Nanaimo’s historic E&N Railway Station has a new lease on life as the centre of a community and a chance at becoming the focal point for passenger rail on Vancouver Island.
After a major fire in 2007 and years of reconstruction, the station celebrated its grand reopening Wednesday with vintage train equipment displays, music and miniature train rides.
The reconstruction was a joint effort between VIA Rail, the Island Corridor Foundation and the Young Professionals of Nanaimo.
The station is now home to Fibber Magees Irish pub as the primary tenant.
With the pub in place, the building will be a social and cultural focal point for Nanaimo’s Old City Quarter.
But Graham Bruce, Island Corridor Foundation executive director, also envisions a not-too-distant future when the station will become the central node for Island commuter rail service, plus weekend railway tourism excursions through which travellers discover unique qualities of the stations and communities at each stop on the E&N line.
“For us it has set a new bar for what we can achieve in regard to the redevelopment of stations – and keeping it within the heritage characteristics,” Bruce said.

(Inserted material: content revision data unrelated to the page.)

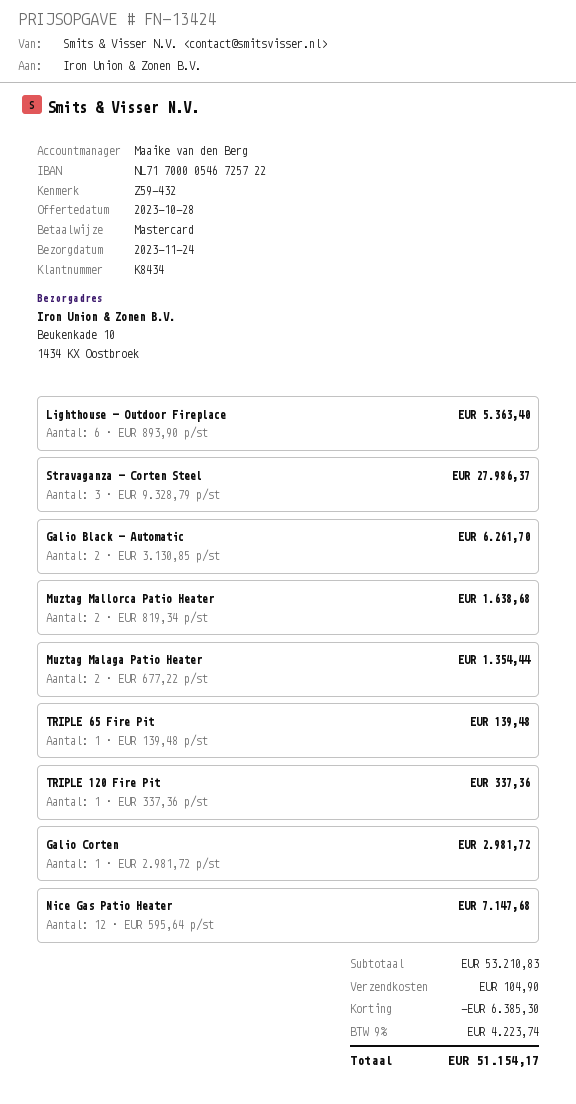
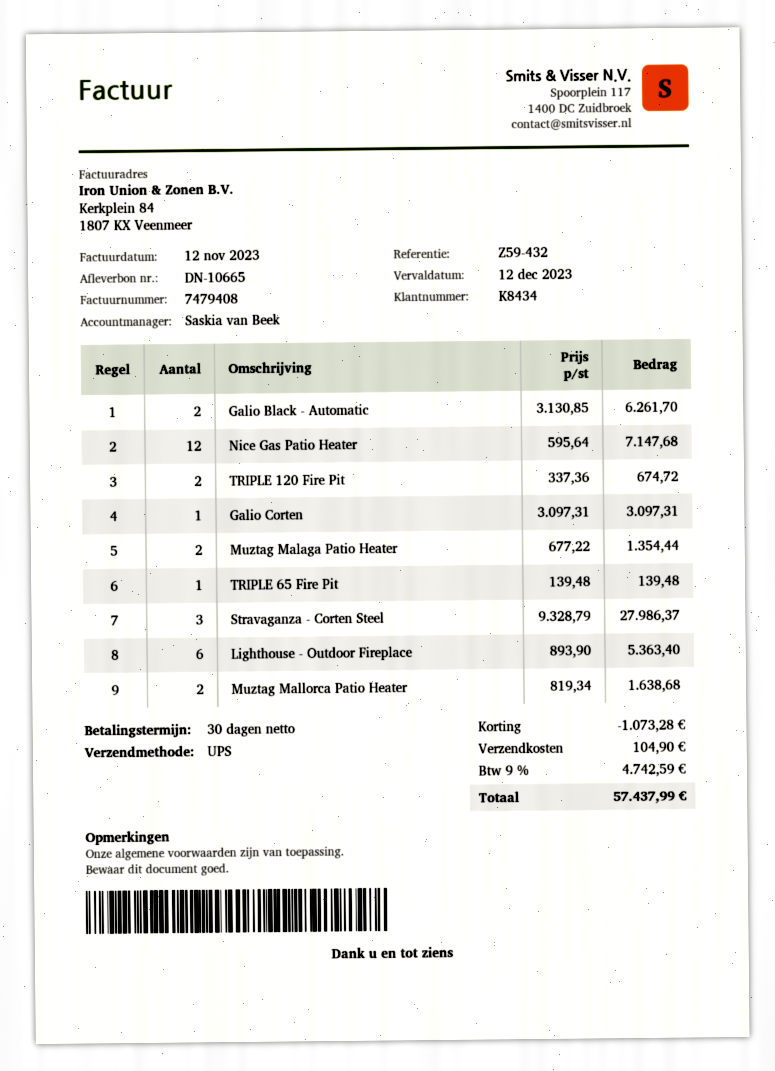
sales rep: Maaike van den Berg -> Saskia van Beek
TRIPLE 120 Fire Pit: 1 x 337.36 = 337.36 -> 2 x 337.36 = 674.72
Galio Corten: 1 x 2981.72 = 2981.72 -> 1 x 3097.31 = 3097.31
discount: 6385.30 -> 1073.28
tax: 9% = 4223.74 -> 9% = 4742.59
total: 51154.17 -> 57437.99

Andre Sullivan, Young Professionals of Nanaimo past-president, said the organization became involved in the project help make Nanaimo a centre for Island rail.
“There’s hasn’t been major capital infrastructure put into rail for decades,” Sullivan said. “So we wanted to be the turning point, the first guys to make a stand and say, ‘Now it’s to improve rail instead of letting it deteriorate.'”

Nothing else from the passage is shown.